Spurious regression

Two nonstationary time series

\[ \begin{align} y_{1,t } & = y_{1,t-1} + u_{1,t} \\ y_{2,t } & = y_{2,t-1} + u_{2,t} \\ \end{align} \]

where \((u_{1,t},u_{2,t})\) are mutually independent and independent across time

Thus their cumulative sums \(\{y_{1,t}\}\) and \(\{y_{2,t}\}\) are statistically independently as well
Independence implies \(E[y_{1,t}|y_{2,t}] = 0\) for each \(t\), that is, the true causal regression coefficient is 0
We expect small \(\hat{\beta}\) and insignificant \(t\)-statistic

Demonstrative example

But the surprising truth is…

n = 200
y1 <- cumsum(rnorm(n))
y2 <- cumsum(rnorm(n))

reg <- lm(y1 ~ y2)
summary( reg )$coefficients

##              Estimate Std. Error  t value     Pr(>|t|)
## (Intercept) 3.7582818 0.34242161 10.97560 3.369574e-22
## y2          0.5893765 0.02943782 20.02107 1.798968e-49

plot( x = y2, y = y1, type = "l")

Simulation example

A comprehensive simulation example summarizes the repeated experiments

AR = function(b,T){
    y = rep(0,T)
    for (t in 1:T){
        if (t > 1) {
            y[t] = b * y[t - 1] + rnorm(1)
        }
    }
    return(ts(y) )
}

spurious <- function(i, a, T){
  y1 <- AR(a, T)
  y2 <- AR(a, T)
  
  reg <- lm(y1 ~ y2)
  p.val <- summary(reg)[[4]][2,4]
  # save the p-value of the estimate of y2's coefficient
  return(p.val)
}

Stationary case: outcome close to 5%

out <- ldply(.data = 1:1000, .fun = spurious, a = 0.3 , T = 1000)
print( mean(out < 0.05) )

## [1] 0.066

Nonstationary case: outcome far bigger than 5%

out <- ldply(.data = 1:1000, .fun = spurious, a = 1.0 , T = 1000)
print( mean(out < 0.05) )

## [1] 0.937

Newbold and Granger (1974) discover this phenomenon and name it spurious regression
Phillips (1987) derives the theory

Real data example

Bitcoin is regressed on an independent, artificially generated random walk

set.seed(2021-9-28)

BTC <- quantmod::getSymbols("BTC-USD",auto.assign = FALSE)[,4]
plot(BTC)

N <- length(BTC)
y <- cumsum(rnorm(N))
plot(y, type = "l")

lm(BTC ~ y) %>% summary %>% print( )

## 
## Call:
## lm(formula = BTC ~ y)
## 
## Residuals:
##    Min     1Q Median     3Q    Max 
## -15996  -8115  -5102   -975  55897 
## 
## Coefficients:
##             Estimate Std.
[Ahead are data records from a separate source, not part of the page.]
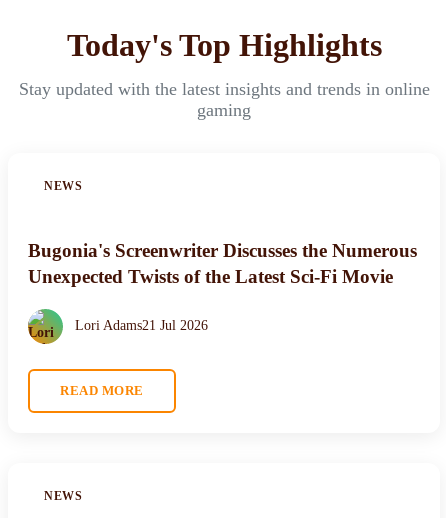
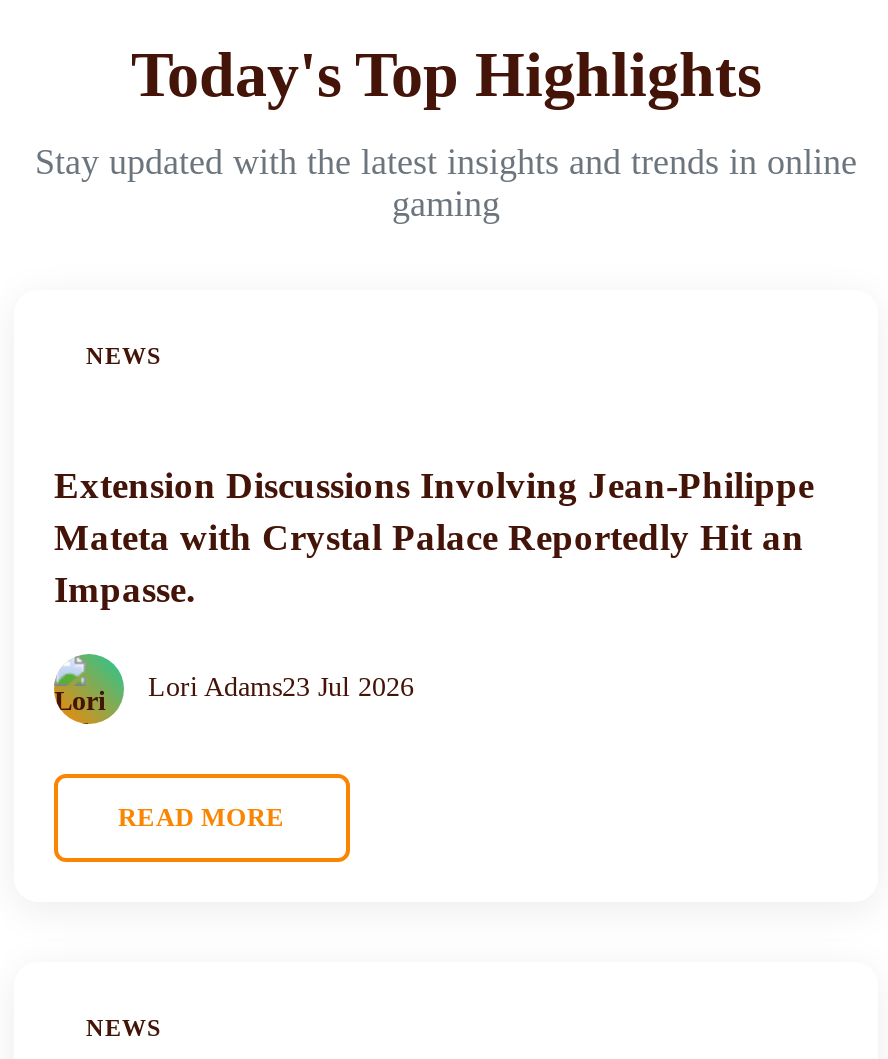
- Bugonia's Screenwriter Discusses the Numerous
- Unexpected Twists of the Latest Sci-Fi Movie
+ Extension Discussions Involving Jean-Philippe
+ Mateta with Crystal Palace Reportedly Hit an
+ Impasse.

- Lori Adams21 Jul 2026
+ Lori Adams23 Jul 2026
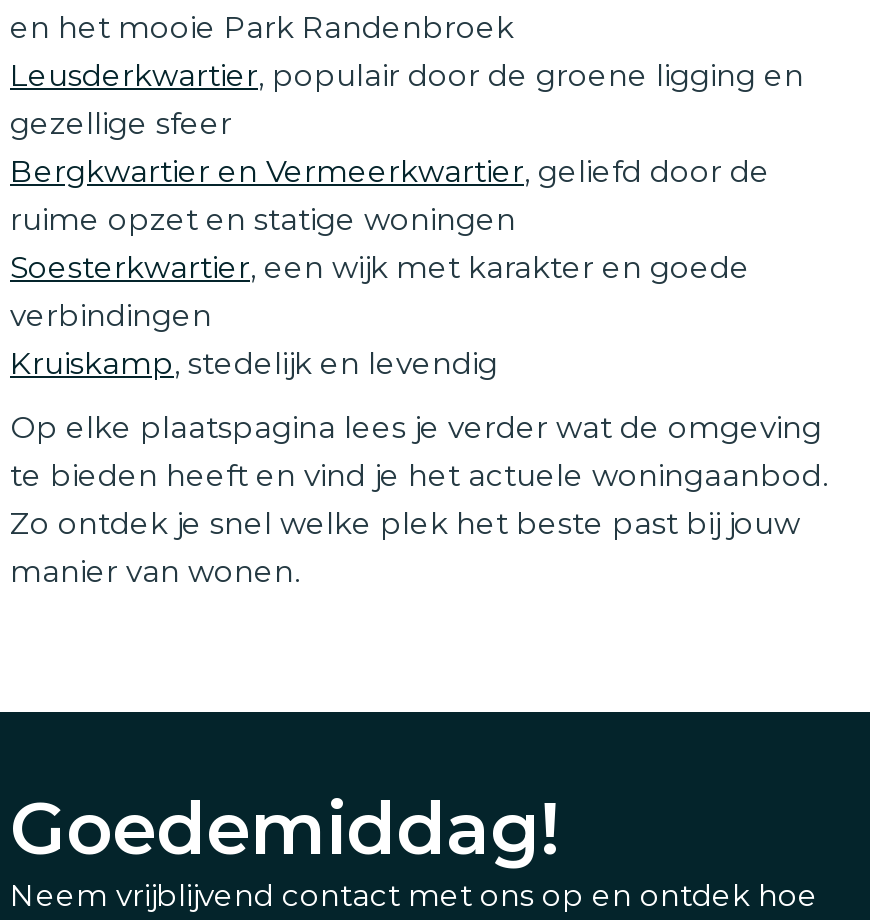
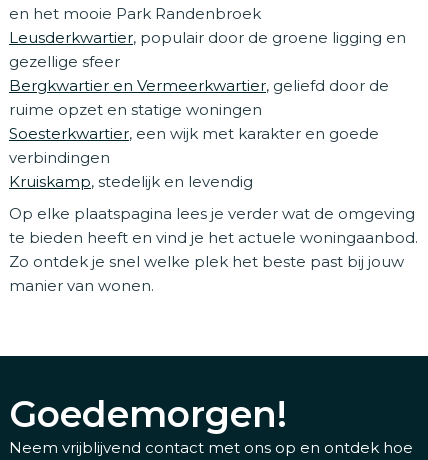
- Goedemiddag!
+ Goedemorgen!
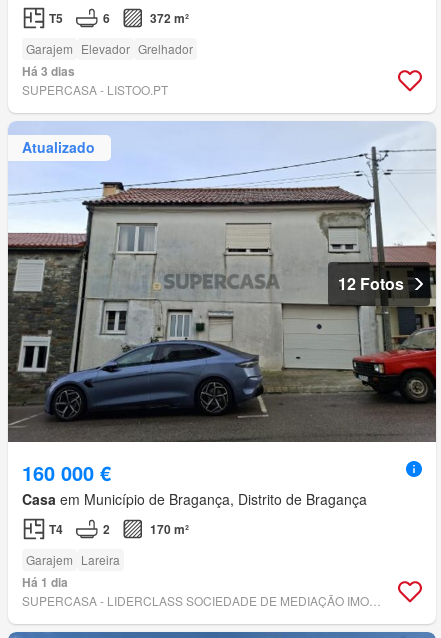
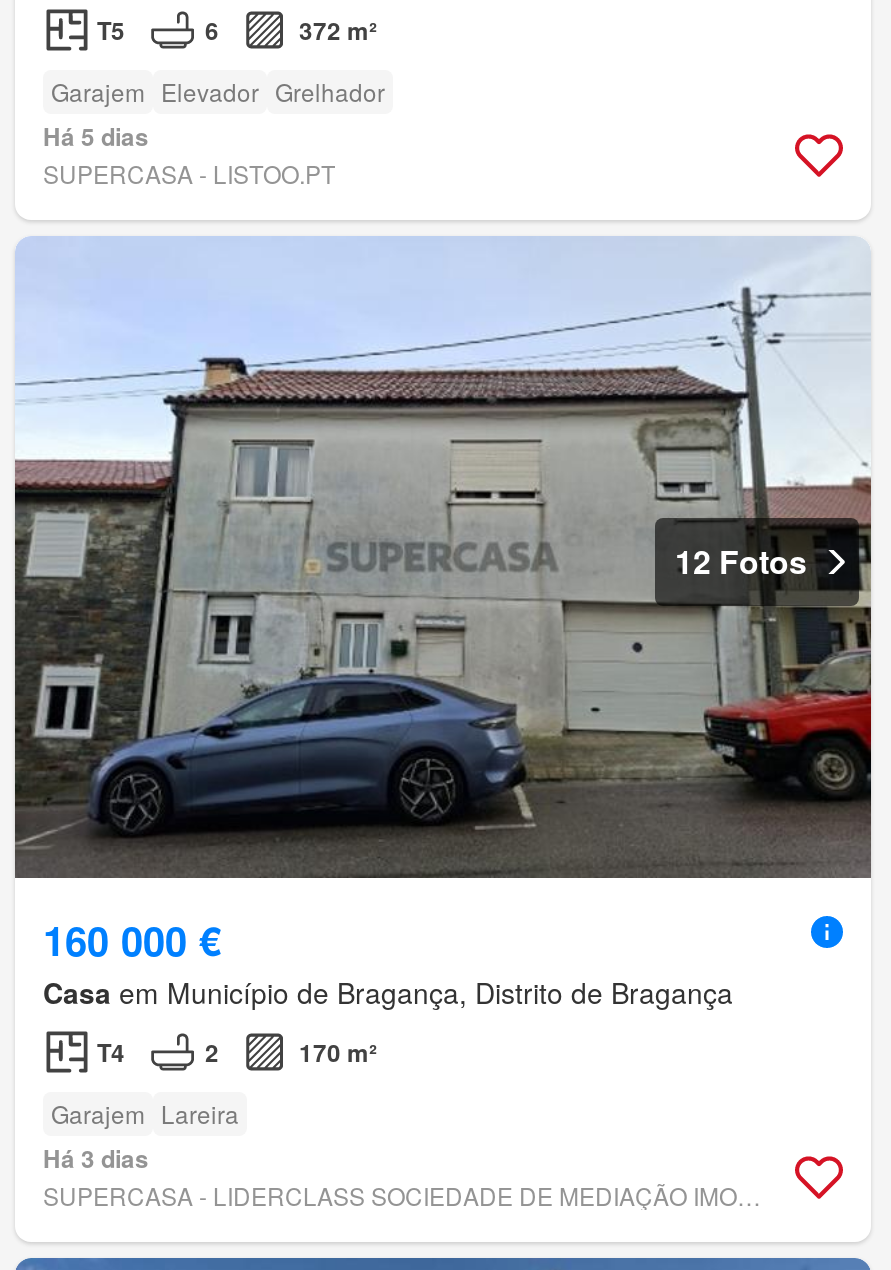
- Há 3 dias
+ Há 5 dias

- Atualizado

- Há 1 dia
+ Há 3 dias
Error t value Pr(>|t|)    
## (Intercept)   168.50     721.80   0.233    0.815    
## y            -270.22      16.51 -16.368   <2e-16 ***
## ---
## Signif. codes:  0 '***' 0.001 '**' 0.01 '*' 0.05 '.' 0.1 ' ' 1
## 
## Residual standard error: 15150 on 2678 degrees of freedom
## Multiple R-squared:  0.09094,    Adjusted R-squared:  0.09061 
## F-statistic: 267.9 on 1 and 2678 DF,  p-value: < 2.2e-16

Consequence

Asymptotically, for cross sectional data
- \(t\)-statistic follows standard normal
- \(R^2\) converges to a constant in \([0,1]\).
In spurious regression, as \(T \to \infty\)
- \(t\)-statistic diverges to \(\infty\)
- \(R^2\) converges to a stable distribution in \([0,1]\), not a constant
The drastic contrasts suggest that the standard asymptotic theory fails in the nonstationary environment of bivariate regressions

Cointegration

Two time series \(\{y_{1,t}\}\) and \(\{y_{2,t}\}\) are both I(1)
In general, \((y_{1,t} - \beta y_{2,t})\) is still I(1) for an arbitrary constant \(\beta\)
Remind I(0) means the time series is weakly dependent. If there happens to be a constant \(\beta\) such that \((y_{1,t} - \beta y_{2,t})\) is I(0), we say these two time series are cointegrated. This relationship is called cointegration.
In the previous example, two time series are independent. No linear combination can reduce them to a stationary time series

Example

Witness the long-run equilibrium relationship

TT = 200
e1 <- rnorm(TT) 
y1 <- cumsum(e1) %>% ts()

y2 <- 0.5 * y1 + rnorm(TT)

matplot(cbind(y1, y2), type = "l")

matplot(cbind(0.5 * y1, y2), type = "l")

Equilibrium dynamics

plot( x = y1, y = y2, type = "l")
abline(a = 0, b = 0.5, col = "red")

Real example 1: exchange rates

library(quantmod)
getFX("USD/JPY")

## [1] "USD/JPY"

getFX("HKD/JPY")

## [1] "HKD/JPY"

matplot( y = cbind(USDJPY, HKDJPY*7.8), x = index(USDJPY),
         type = "l", xlab = "time"  )

plot( y = as.vector(USDJPY), x = as.vector(HKDJPY), type = "l")

Pairs trading

Market neutral strategy
Statistical arbitrage
Be aware of structural change
Multiple testing amongst many pairs

Real example 2: bitcoin-ethereum

BTC <- quantmod::getSymbols("BTC-USD",auto.assign = FALSE, from = "2021-01-01")[,4]
plot(BTC)

ETH <- quantmod::getSymbols("ETH-USD",auto.assign = FALSE, from = "2021-01-01")[,4]
plot(ETH)

plot( x = as.vector(ETH), y = as.vector(BTC), type = "l")

Long-run and short-run

Start from the cointegration equation \(y_{1,t} = \beta y_{2,t} + e_t\)
Subtract \(y_{1,t-1}\) on both sides

\[ \begin{align} \Delta y_{1,t} & = \beta y_{2,t} - y_{1,t-1} + e_t \\ & = \beta \Delta y_{2,t} + \beta y_{2,t-1} - y_{1,t-1} + e_t \\ & = \beta \Delta y_{2,t} - (y_{1,t-1} - \beta y_{2,t-1}) + e_t \\ & = \beta \Delta y_{2,t} - e_{t-1} + e_t \end{align} \]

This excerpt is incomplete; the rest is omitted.